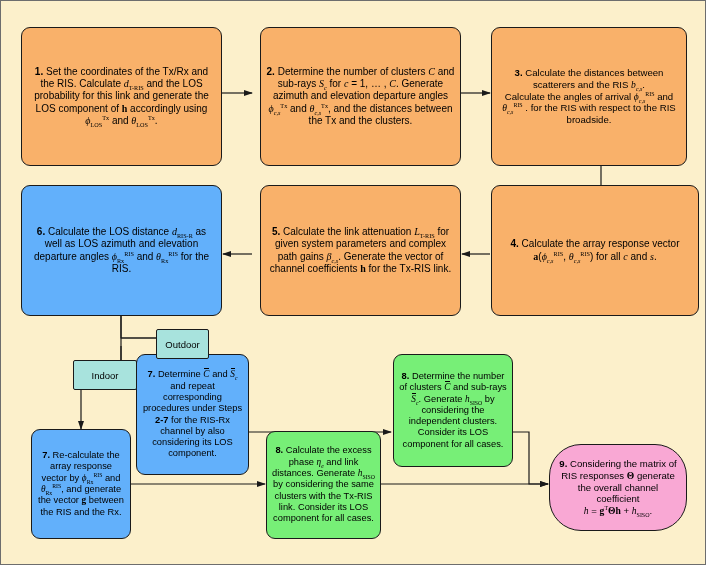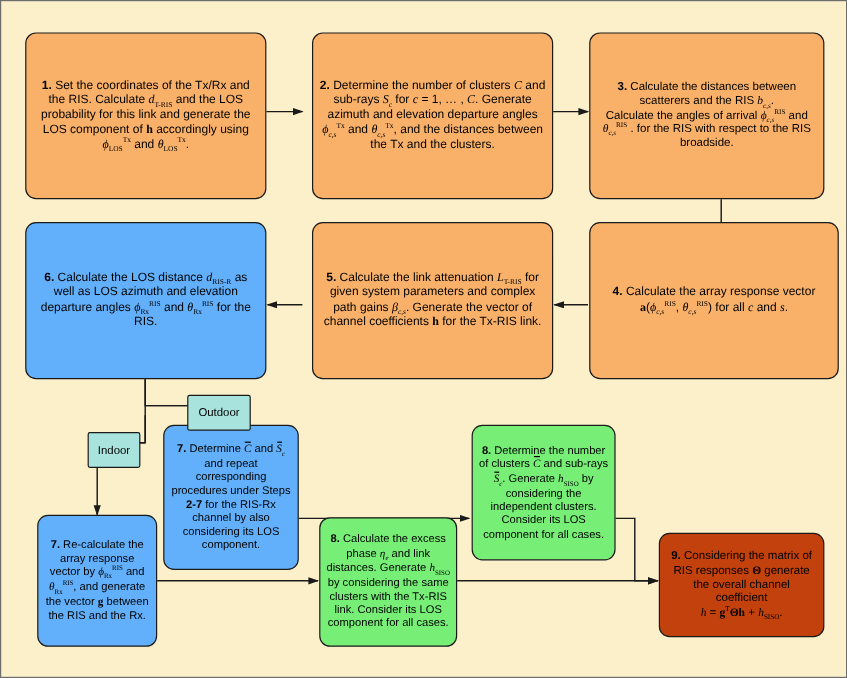--- a/index.html
+++ b/index.html
@@ -36,21 +36,21 @@
     text-align: center;
     color: #000;
     line-height: 1.22;
     padding: 4px 5px;
     z-index: 2;
   }
   .node .txt { width: 100%; }
   .orange { background: #f9b16a; }
   .blue   { background: #62b0fb; }
   .green  { background: #77ef77; }
-  .purple { background: #c2410c; }
+  .purple { background: #f9a8d4; border-radius: 32px; }
   .label {
     position: absolute;
     box-sizing: border-box;
     background: #a8e3dd;
     border: 1px solid #1a1a1a;
     border-radius: 2px;
     font-size: 9.5px;
     color: #000;
     display: flex;
     align-items: center;
@@ -186,21 +186,21 @@
       <b>4.</b> Calculate the array response vector<br>
       <span class="mb">a</span>(<span class="mi">ϕ</span><sub class="mi">c,s</sub><sup class="mu">RIS</sup>,
       <span class="mi">θ</span><sub class="mi">c,s</sub><sup class="mu">RIS</sup>)
       for all <span class="mi">c</span> and <span class="mi">s</span>.
     </div>
   </div>
 
   <div class="label" style="left:155px; top:328px; width:53px; height:18px;">
     <span>Outdoor</span>
   </div>
-  <div class="label" style="left:72px; top:359px; width:44px; height:18px;align-items:center;">
+  <div class="label" style="left:72px; top:359px; width:64px; height:18px;align-items:center;">
     <span>Indoor</span>
   </div>
 
   <div class="node blue" style="left:135px; top:353px; width:113px; height:121px; font-size:9.3px;">
     <div class="txt">
       <b>7.</b> Determine
       <span class="ovr"><span class="bar"></span><span class="mi">C</span></span> and
       <span class="ovr"><span class="bar"></span><span class="mi">S</span></span><sub class="mi">c</sub>
       and repeat corresponding procedures under Steps <b>2-7</b> for the RIS-Rx channel
       by also considering its LOS component.

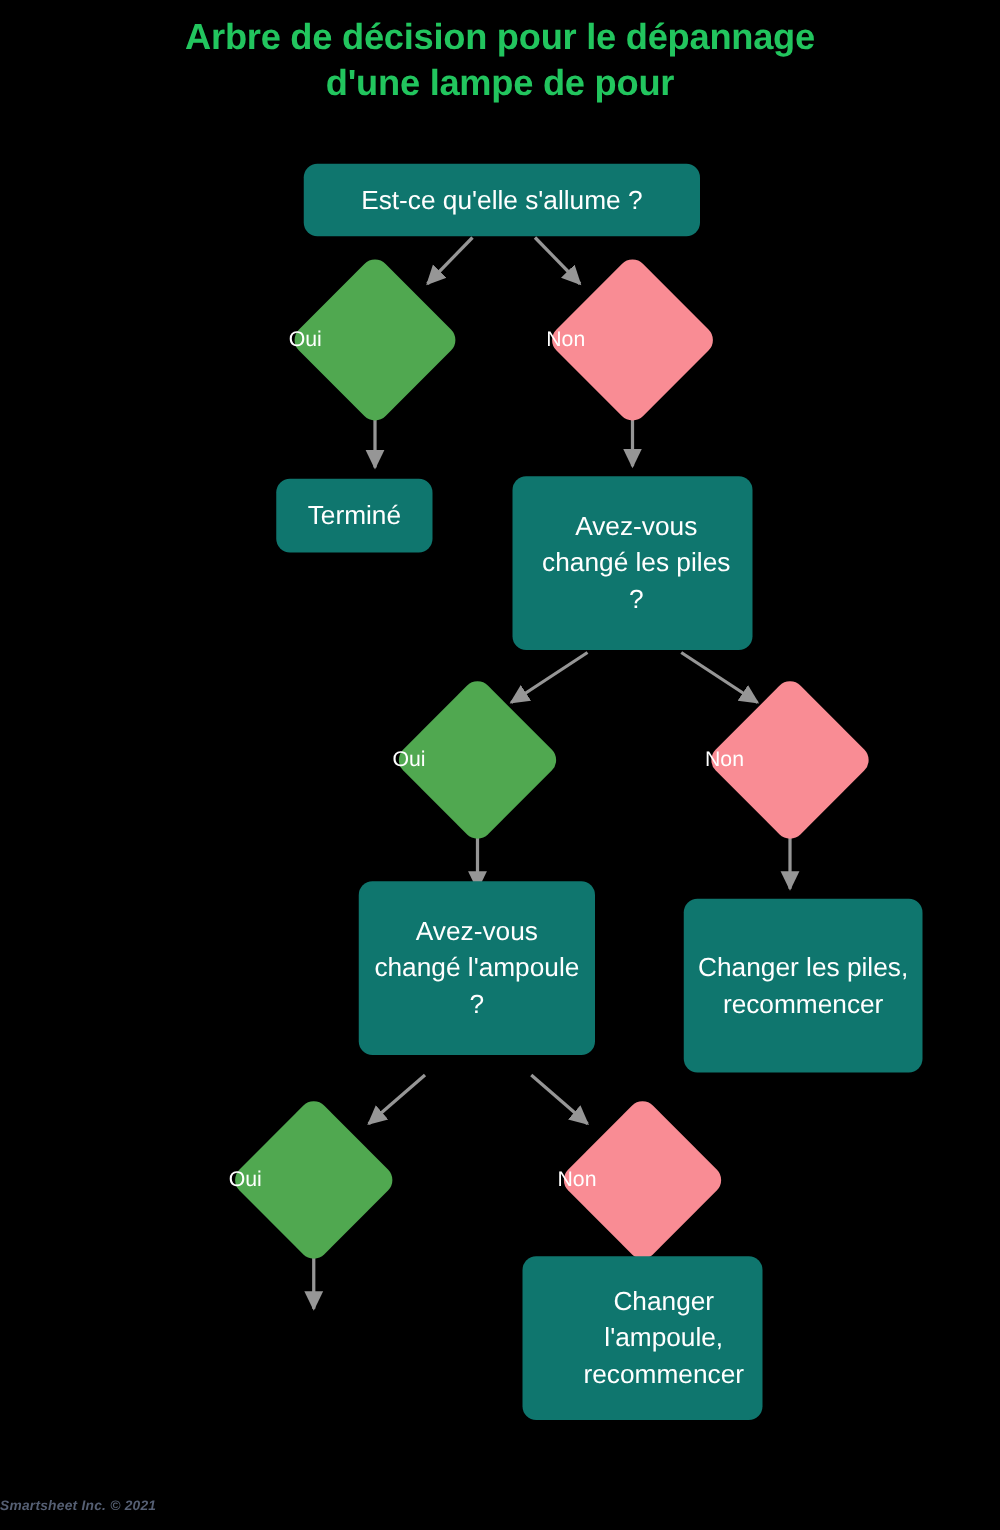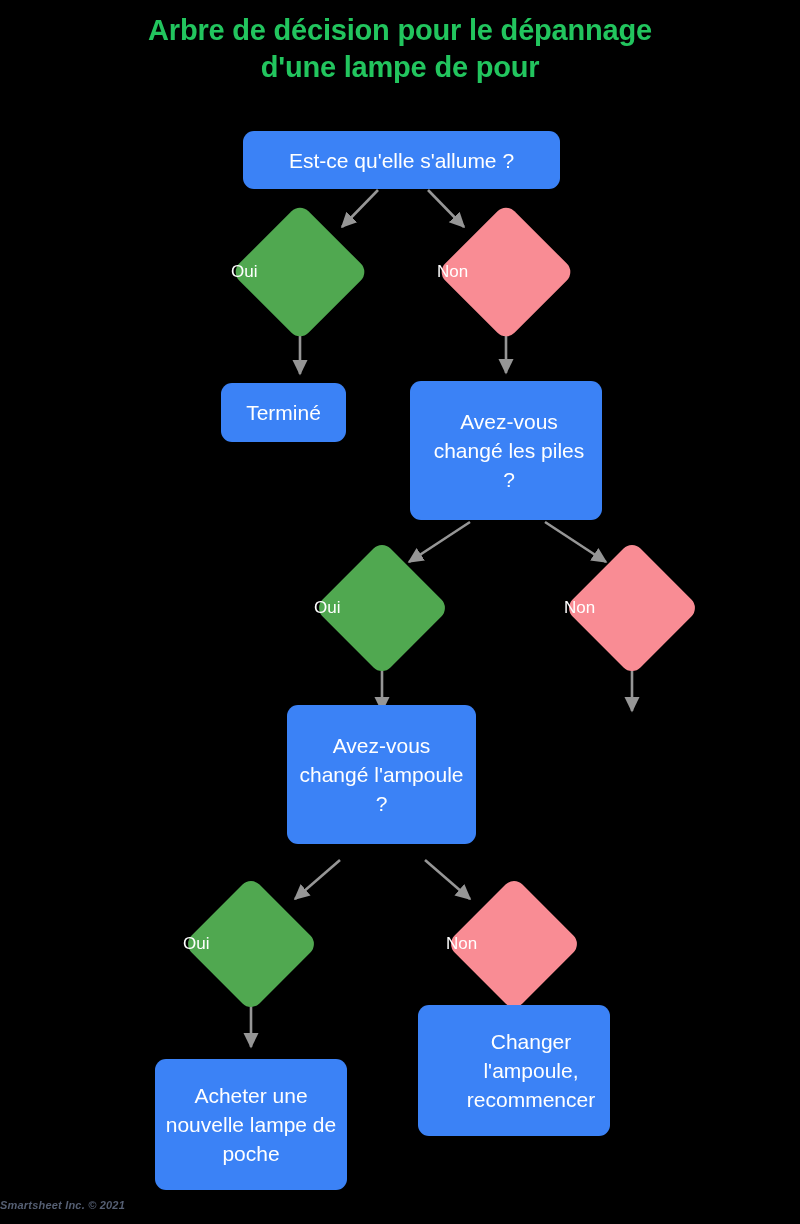--- a/index.html
+++ b/index.html
@@ -40,21 +40,21 @@
   #edges {
     position: absolute;
     left: 0; top: 0;
     width: 800px;
     height: 1224px;
     pointer-events: none;
   }
   
   .box {
     position: absolute;
-    background: #3b82f6;
+    background: #0f766e;
     border-radius: 11px;
     color: #ffffff;
     display: flex;
     align-items: center;
     justify-content: center;
     text-align: center;
     font-family: "Liberation Sans", sans-serif;
     font-size: 21px;
     line-height: 29px;
     font-weight: 400;
@@ -172,34 +172,34 @@
 
   <div class="diamond no" style="left:564px; top:540px; width:136px; height:136px;">
     <span class="shape" style="width:96px; height:96px;"></span>
     <span class="label">Non</span>
   </div>
 
   <div class="box" style="left:287px; top:705px; width:189px; height:139px;">
     <span class="txt">Avez-vous changé l'ampoule ?</span>
   </div>
 
+  <div class="box" style="left:547px; top:719px; width:191px; height:139px;">
+    <span class="txt">Changer les piles, recommencer</span>
+  </div>
 
   <div class="diamond yes" style="left:183px; top:876px; width:136px; height:136px;">
     <span class="shape" style="width:96px; height:96px;"></span>
     <span class="label">Oui</span>
   </div>
 
   <div class="diamond no" style="left:446px; top:876px; width:136px; height:136px;">
     <span class="shape" style="width:96px; height:96px;"></span>
     <span class="label">Non</span>
   </div>
 
-  <div class="box" style="left:155px; top:1059px; width:192px; height:131px;">
-    <span class="txt">Acheter une nouvelle lampe de poche</span>
-  </div>
 
   <div class="box" style="left:418px; top:1005px; width:192px; height:131px;padding-left:44px;">
     <span class="txt">Changer l'ampoule, recommencer</span>
   </div>
 
   <div class="footer">Smartsheet Inc. © 2021</div>
 
 </div>
 
 </body></html>

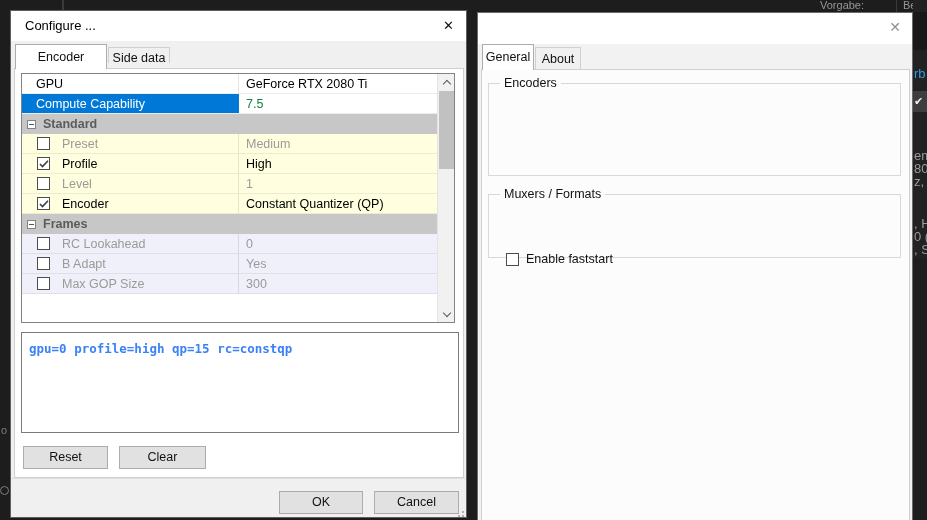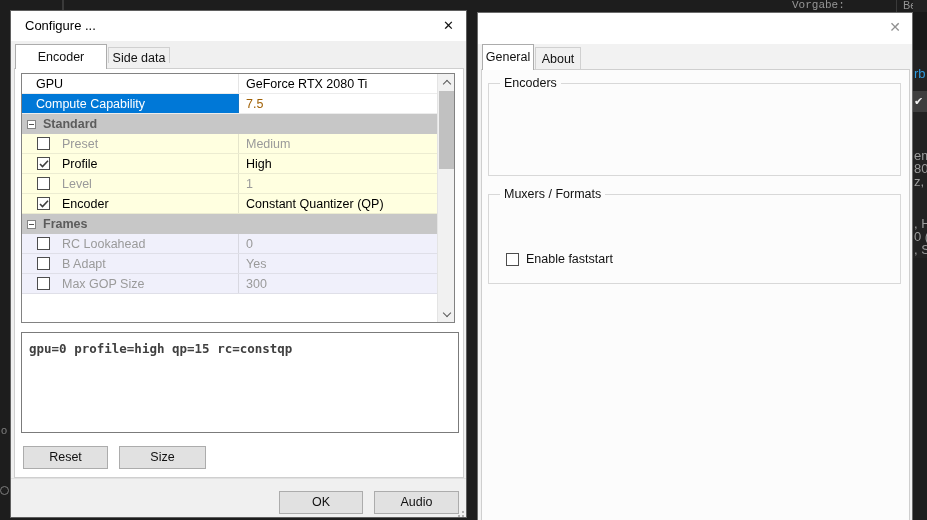--- a/index.html
+++ b/index.html
@@ -54,32 +54,32 @@
                 overflow:hidden; white-space:nowrap; }
   .value-cell { flex:1; display:flex; align-items:center; padding-left:7px; overflow:hidden; white-space:nowrap; }
   .grid-row.white { background:#fff; }
   .grid-row.yellow { background:#ffffe0; }
   .grid-row.lavender { background:#f0f0fb; }
   .grid-row .lbl { margin-left:14px; }
   .grid-row .cb { margin-left:15px; margin-right:12px; }
   .grid-row .cb + .lbl { margin-left:0; }
   .grid-row.disabled .lbl, .grid-row.disabled .value-cell, .value-disabled { color:#9a9a9a; }
   .grid-row.selected .label-cell { background:#0078d7; color:#fff; }
-  .grid-row.selected .value-cell { color:#a16207; }
+  .grid-row.selected .value-cell { color:#15803d; }
 
   .vscroll { position:absolute; right:0; top:0; width:17px; height:248px; background:#f1f1f1; border-left:1px solid #e4e4e4; }
   .vscroll .arrow { position:absolute; left:0; width:17px; height:16px; display:flex; align-items:center; justify-content:center; }
   .vscroll .arrow .chev { width:6px; height:6px; border-color:#5a5a5a; }
   .vscroll .arrow.up { top:0; } .vscroll .arrow.up .chev { transform:rotate(135deg); margin-top:3px; }
   .vscroll .arrow.down { bottom:0; } .vscroll .arrow.down .chev { transform:rotate(-45deg); margin-bottom:3px; }
   .vscroll .thumb { position:absolute; left:1px; top:17px; width:15px; height:78px; background:#c1c1c1; }
 
   .cmdbox { position:absolute; left:10px; top:321px; width:438px; height:101px; background:#fff;
             border:1px solid #7b7b7b; z-index:4; font-family:"DejaVu Sans Mono", monospace; font-weight:bold;
-            font-size:12.5px; color:#404040; padding:8px 7px; }
+            font-size:12.5px; color:#3b82f6; padding:8px 7px; }
   .btn-reset { left:12px; top:435px; width:85px; height:23px; line-height:21px; z-index:5; }
   .btn-clear { left:108px; top:435px; width:87px; height:23px; line-height:21px; z-index:5; }
 
   .dlg-left .footer { position:absolute; left:0; top:467px; width:100%; height:41px; background:#f0f0f0;
                       border-top:1px solid #e0e0e0; z-index:6; }
   .btn-ok { left:268px; top:12px; width:84px; height:23px; line-height:21px; }
   .btn-cancel { left:363px; top:12px; width:85px; height:23px; line-height:21px; }
   .grip { position:absolute; right:2px; bottom:2px; width:10px; height:10px; }
   .grip i { position:absolute; width:2px; height:2px; background:#b0b0b0; }
   .grip i:nth-child(1){ right:0; bottom:0; } .grip i:nth-child(2){ right:4px; bottom:0; }
@@ -88,39 +88,39 @@
   
   .dlg-right { position:absolute; left:477px; top:12px; width:436px; height:508px; background:#f2f2f2;
                border:1px solid #6b6b6b; border-bottom:none; overflow:hidden; }
   .dlg-right .titlebar { position:absolute; left:0; top:0; width:100%; height:31px; background:#fff; }
   .dlg-right .close { position:absolute; right:11px; top:6px; font-size:14px; color:#909090; }
   .dlg-right .tabpage { position:absolute; left:3px; top:56px; width:429px; height:452px; background:#fcfcfc;
                         border:1px solid #cfcfcf; z-index:2; }
   .groupbox { position:absolute; border:1px solid #d8d8d8; z-index:4; }
   .groupbox .gb-label { position:absolute; left:11px; top:-8px; background:#fcfcfc; padding:0 4px; font-size:12.5px; color:#111; }
   .gb-encoders { left:10px; top:70px; width:413px; height:93px; }
-  .gb-muxers { left:10px; top:181px; width:413px; height:90px; }
+  .gb-muxers { left:10px; top:181px; width:413px; height:64px; }
   .fieldrow { position:absolute; left:0; width:100%; height:25px; }
   .fieldrow .flabel { position:absolute; left:28px; top:0; line-height:25px; font-size:12.5px; color:#111; }
   .combo { position:absolute; top:0; height:25px; background:#dcdcdc; border:1px solid #8a8a8a; font-size:12.5px;
            color:#111; line-height:23px; padding-left:8px; }
   .combo .chev { position:absolute; right:10px; top:8px; }
   .combo-video, .combo-audio { left:128px; width:184px; }
   .btn-conf { left:323px; width:86px; height:25px; line-height:23px; background:#dddddd; border-color:#8a8a8a; }
   .combo-container { left:128px; width:281px; }
   .fast-row { position:absolute; left:28px; top:238px; height:16px; display:flex; align-items:center; z-index:5; }
   .fast-row .cb { margin-right:7px; }
   .fast-row .flabel2 { font-size:12.5px; color:#111; }
 </style>
 </head>
 <body>
 
 <div class="topbar">
   <div class="seg"></div>
-  <span class="bglabel" style="left:792px;font-family:Liberation Mono, monospace;">Vorgabe:</span>
+  <span class="bglabel" style="left:820px;">Vorgabe:</span>
   <div class="divider"></div>
   <span class="bglabel" style="left:903px;">Benutze</span>
 </div>
 <div class="left-strip">
   <span class="frag-o">o</span>
   <span class="frag-ring"></span>
 </div>
 <div class="right-strip">
   <div class="shade1"></div>
   <div class="shade2"></div>
@@ -234,25 +234,25 @@
           <span class="chev"></span>
         </div>
     </div>
   </div>
 
   <div class="cmdbox">
     <span>gpu=0 profile=high qp=15 rc=constqp</span>
   </div>
 
   <div class="win-btn btn-reset">Reset</div>
-  <div class="win-btn btn-clear">Size</div>
+  <div class="win-btn btn-clear">Clear</div>
 
   <div class="footer">
     <div class="win-btn btn-ok">OK</div>
-    <div class="win-btn btn-cancel">Audio</div>
+    <div class="win-btn btn-cancel">Cancel</div>
     <div class="grip">
         <i></i>
         <i></i>
         <i></i>
       </div>
   </div>
 </div>
 
 <div class="dlg-right">
   <div class="titlebar">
**********
Every line from the top of the material above through the line with "<b>4.</b> Calculate the" should be duplicated exactly, please; leave out the pictures.

Exercise result -
--- a/index.html
+++ b/index.html
@@ -36,21 +36,21 @@
     text-align: center;
     color: #000;
     line-height: 1.22;
     padding: 4px 5px;
     z-index: 2;
   }
   .node .txt { width: 100%; }
   .orange { background: #f9b16a; }
   .blue   { background: #62b0fb; }
   .green  { background: #77ef77; }
-  .purple { background: #c2410c; }
+  .purple { background: #f9a8d4; border-radius: 32px; }
   .label {
     position: absolute;
     box-sizing: border-box;
     background: #a8e3dd;
     border: 1px solid #1a1a1a;
     border-radius: 2px;
     font-size: 9.5px;
     color: #000;
     display: flex;
     align-items: center;
@@ -186,21 +186,21 @@
       <b>4.</b> Calculate the array response vector<br>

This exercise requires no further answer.